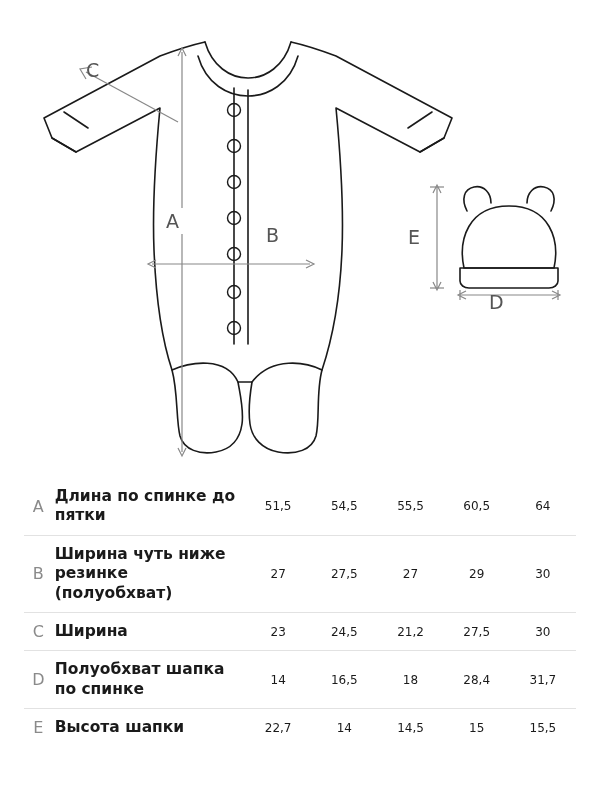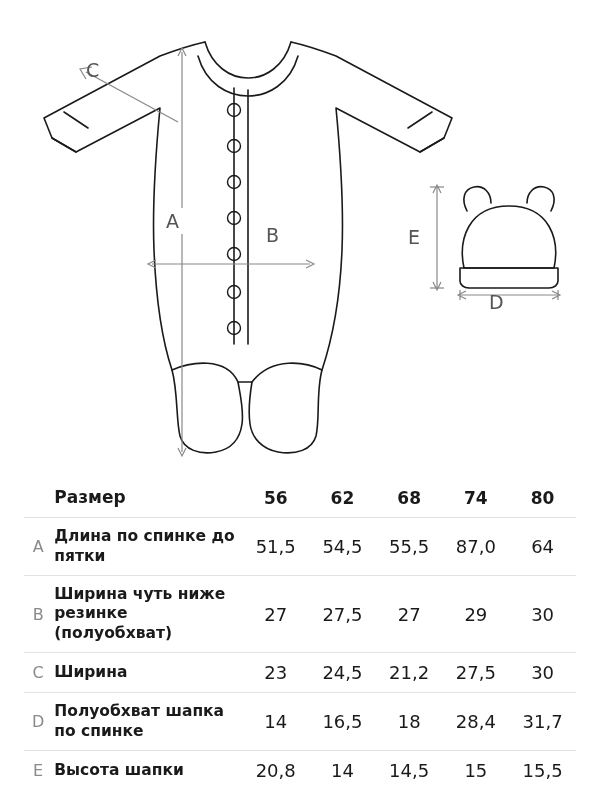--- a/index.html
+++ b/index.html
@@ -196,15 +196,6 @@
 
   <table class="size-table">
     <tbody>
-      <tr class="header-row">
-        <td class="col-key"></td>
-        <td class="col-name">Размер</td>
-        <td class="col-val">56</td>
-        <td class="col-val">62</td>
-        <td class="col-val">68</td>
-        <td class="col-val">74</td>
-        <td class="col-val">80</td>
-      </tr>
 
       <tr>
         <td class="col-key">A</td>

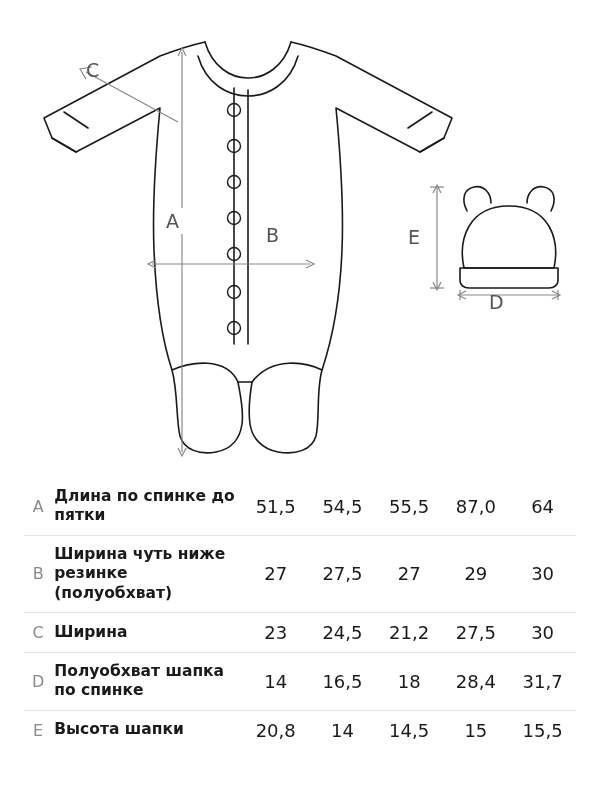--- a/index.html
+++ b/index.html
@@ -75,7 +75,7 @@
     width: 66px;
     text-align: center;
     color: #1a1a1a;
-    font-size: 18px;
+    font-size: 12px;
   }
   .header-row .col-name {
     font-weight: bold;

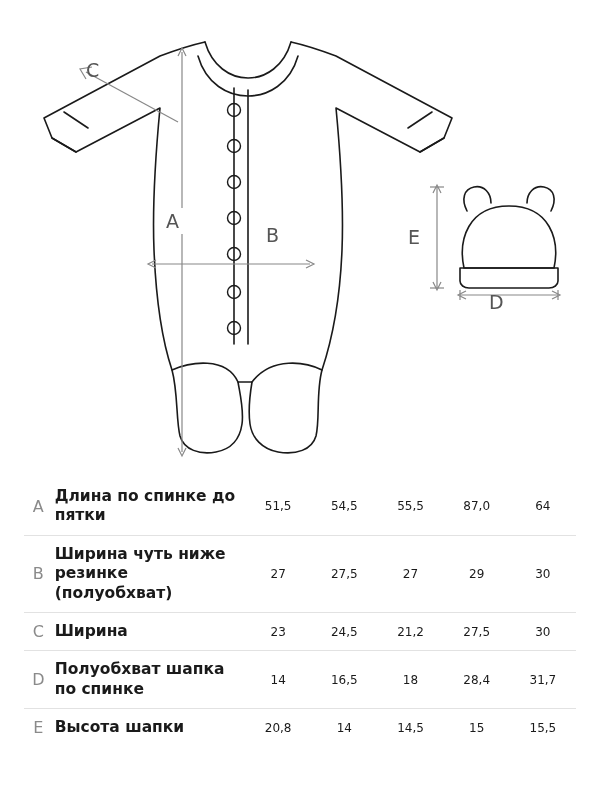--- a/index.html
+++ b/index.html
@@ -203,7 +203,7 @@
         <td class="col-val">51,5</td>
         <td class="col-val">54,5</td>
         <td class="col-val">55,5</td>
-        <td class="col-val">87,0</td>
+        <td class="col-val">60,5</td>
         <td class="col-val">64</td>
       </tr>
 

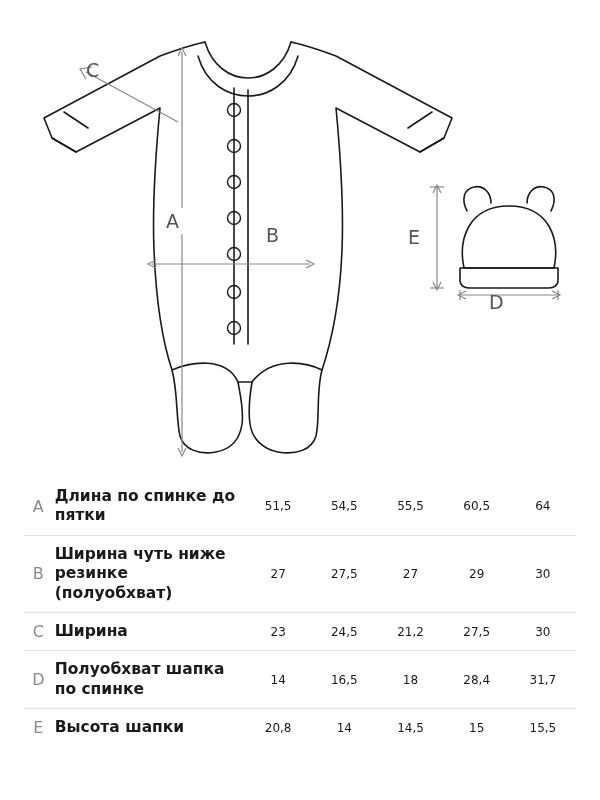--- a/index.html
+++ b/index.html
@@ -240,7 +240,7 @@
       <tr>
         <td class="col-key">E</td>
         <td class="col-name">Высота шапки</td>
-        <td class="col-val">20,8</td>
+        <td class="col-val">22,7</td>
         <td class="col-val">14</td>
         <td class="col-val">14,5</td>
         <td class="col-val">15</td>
···
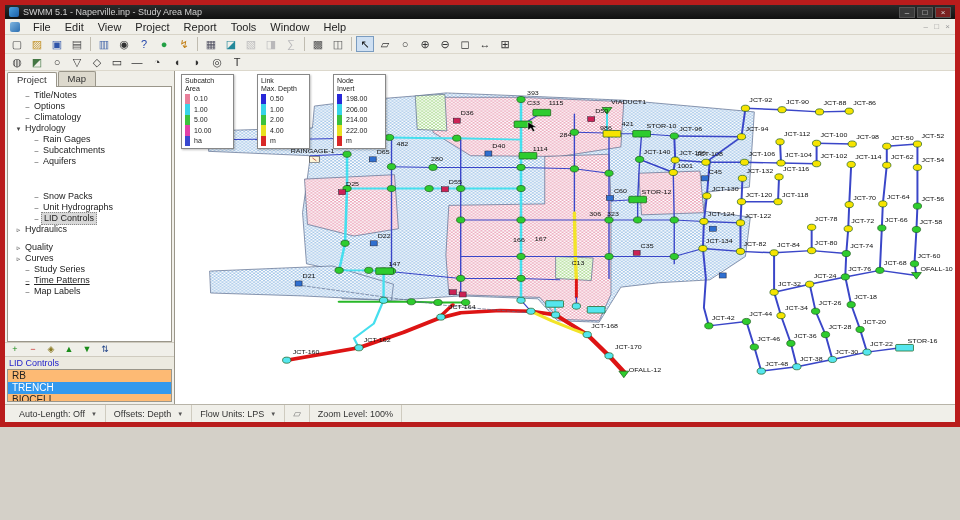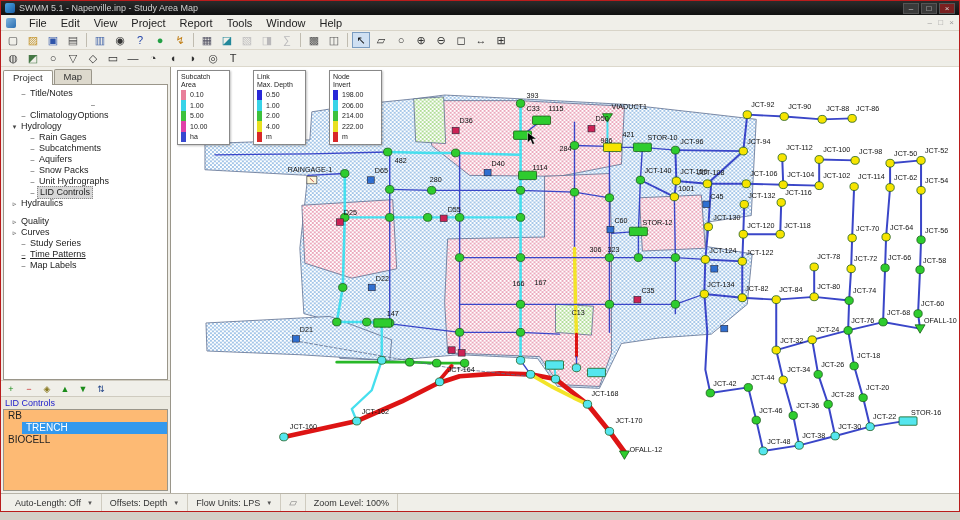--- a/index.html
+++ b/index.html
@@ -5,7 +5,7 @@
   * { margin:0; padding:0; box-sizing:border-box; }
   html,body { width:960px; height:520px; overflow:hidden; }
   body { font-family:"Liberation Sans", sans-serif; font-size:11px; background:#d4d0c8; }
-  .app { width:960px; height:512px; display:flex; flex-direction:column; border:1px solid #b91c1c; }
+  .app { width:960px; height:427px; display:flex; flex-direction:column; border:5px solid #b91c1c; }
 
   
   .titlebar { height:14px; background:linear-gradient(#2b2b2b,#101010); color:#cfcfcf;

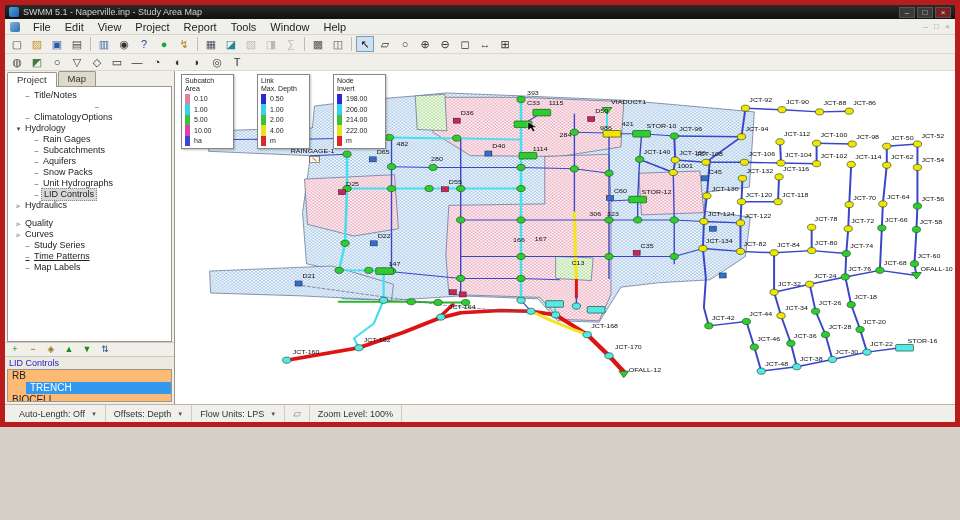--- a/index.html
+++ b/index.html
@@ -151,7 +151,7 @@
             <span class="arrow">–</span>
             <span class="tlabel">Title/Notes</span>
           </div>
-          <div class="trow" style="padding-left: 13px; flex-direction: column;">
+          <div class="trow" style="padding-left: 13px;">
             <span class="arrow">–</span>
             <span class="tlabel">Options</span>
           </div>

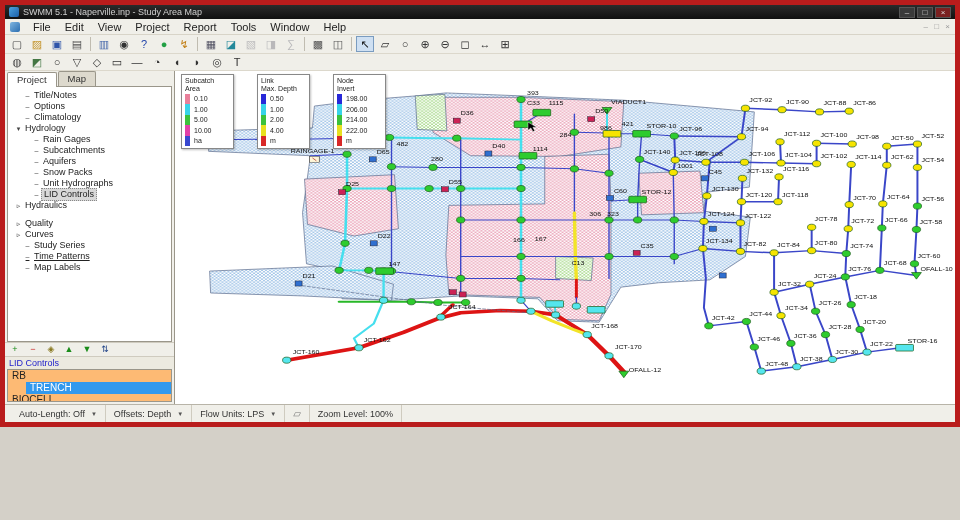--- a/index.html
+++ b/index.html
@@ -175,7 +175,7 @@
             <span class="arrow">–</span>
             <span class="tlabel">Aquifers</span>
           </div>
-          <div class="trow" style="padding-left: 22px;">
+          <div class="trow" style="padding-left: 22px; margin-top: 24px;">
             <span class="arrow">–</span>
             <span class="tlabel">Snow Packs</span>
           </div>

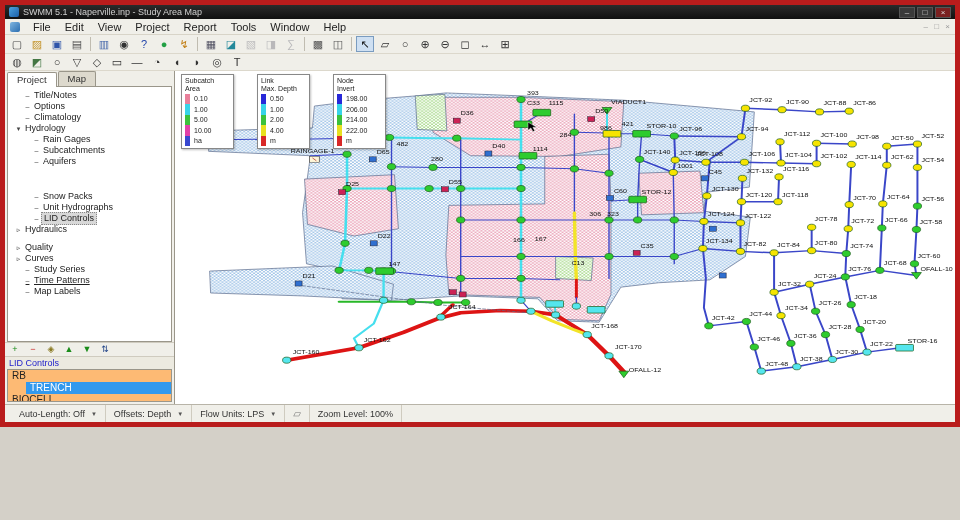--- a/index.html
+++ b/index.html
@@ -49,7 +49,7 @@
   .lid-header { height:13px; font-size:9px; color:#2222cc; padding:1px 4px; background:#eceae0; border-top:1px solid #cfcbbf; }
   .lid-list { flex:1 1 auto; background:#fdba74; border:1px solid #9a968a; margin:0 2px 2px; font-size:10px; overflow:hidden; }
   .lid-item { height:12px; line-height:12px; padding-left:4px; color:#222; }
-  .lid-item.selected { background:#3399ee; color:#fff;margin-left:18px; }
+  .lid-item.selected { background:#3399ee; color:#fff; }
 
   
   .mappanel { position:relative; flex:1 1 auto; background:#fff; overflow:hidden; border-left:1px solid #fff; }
···
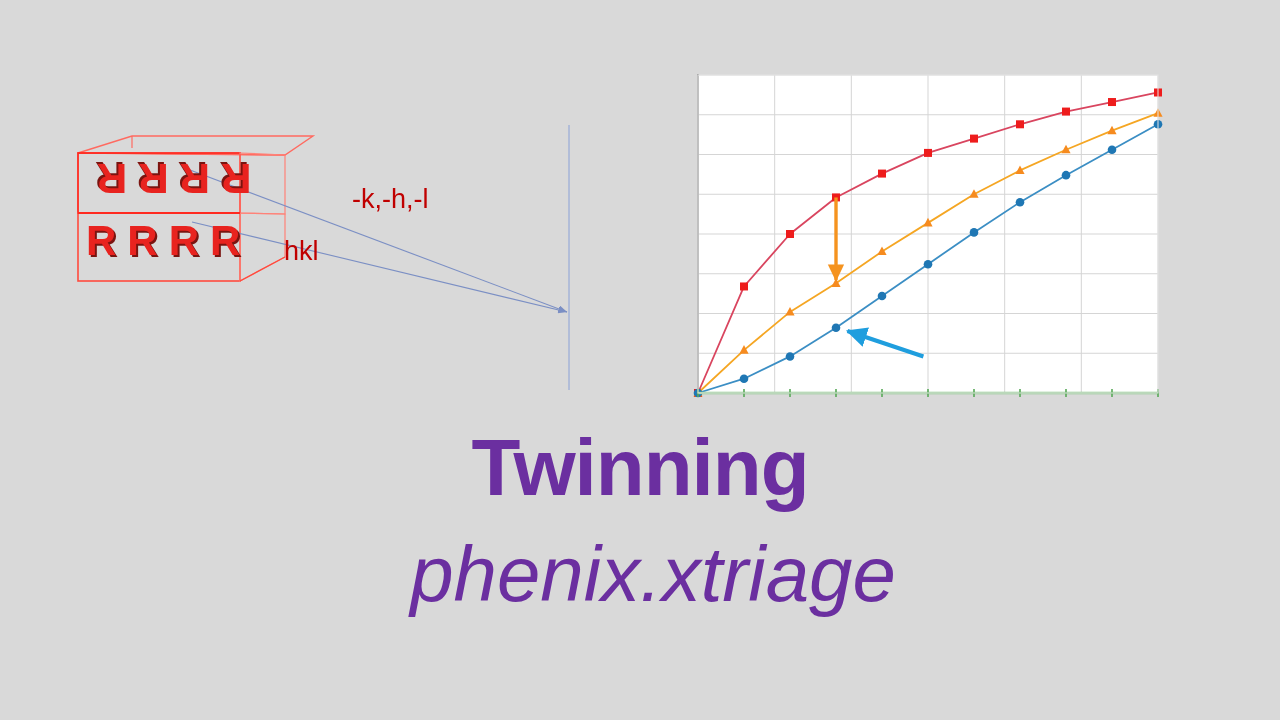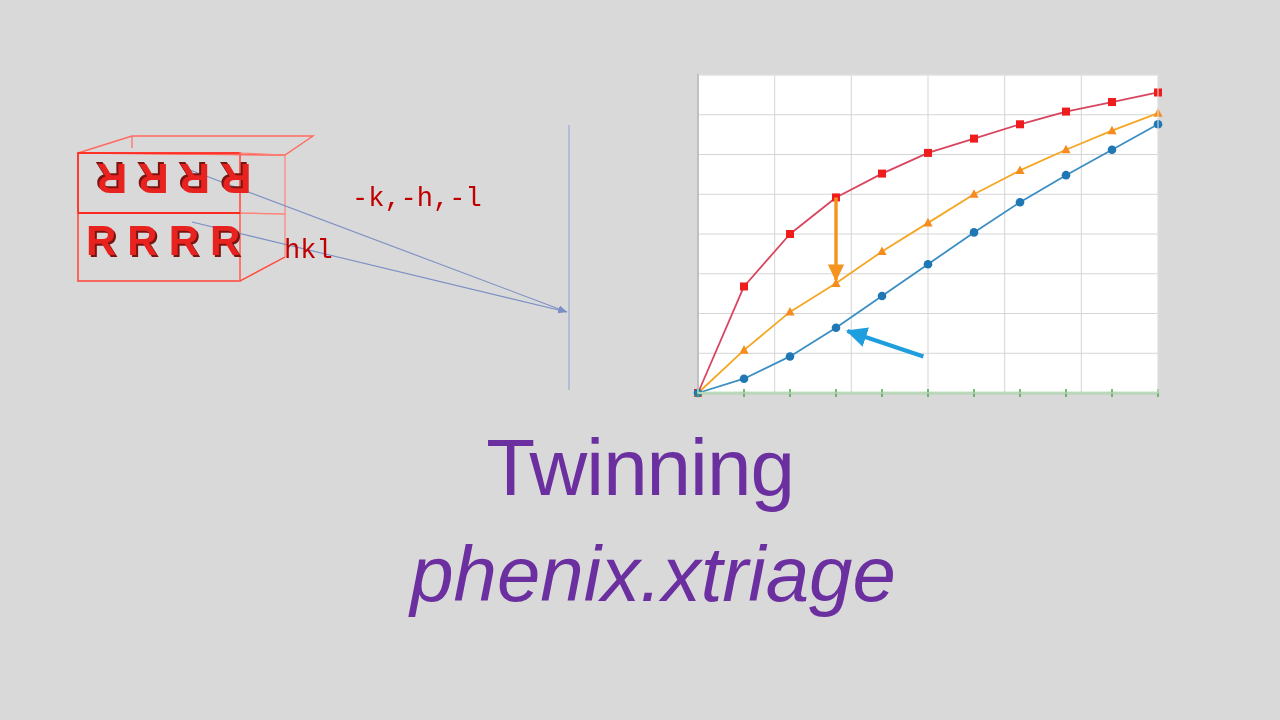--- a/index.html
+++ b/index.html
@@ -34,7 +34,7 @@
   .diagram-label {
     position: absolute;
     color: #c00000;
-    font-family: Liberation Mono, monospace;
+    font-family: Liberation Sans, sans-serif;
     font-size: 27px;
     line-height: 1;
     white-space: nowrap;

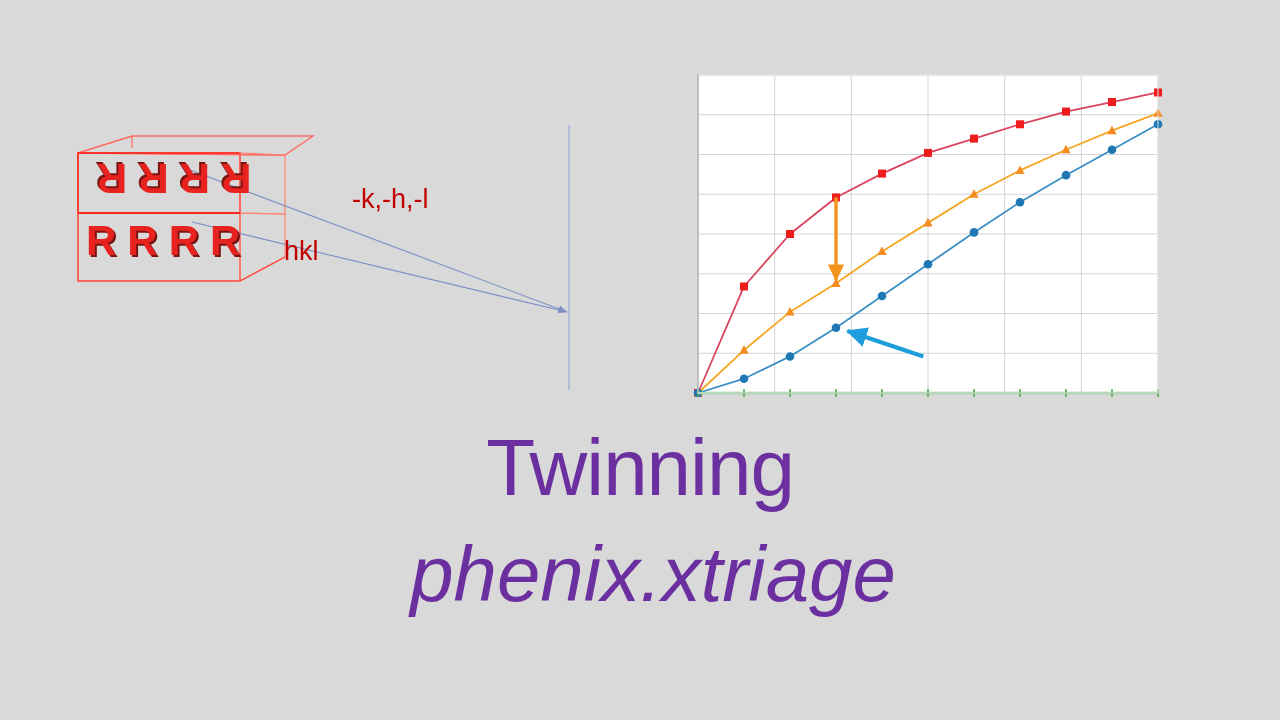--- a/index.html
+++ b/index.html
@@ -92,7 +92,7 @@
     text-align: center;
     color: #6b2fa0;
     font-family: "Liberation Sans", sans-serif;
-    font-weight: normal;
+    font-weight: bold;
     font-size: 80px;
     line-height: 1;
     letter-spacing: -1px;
···
▸ About this exercise:
Copy all lines from the data above that contain the word "margin".

▸ Response for this exercise:
   * { margin:0; padding:0; box-sizing:border-box; }
+          <div class="trow" style="padding-left: 22px; margin-top: 24px;">
   .lid-list { flex:1 1 auto; background:#fdba74; border:1px solid #9a968a; margin:0 2px 2px; font-size:10px; overflow:hidden; }
-  .lid-item.selected { background:#3399ee; color:#fff;margin-left:18px; }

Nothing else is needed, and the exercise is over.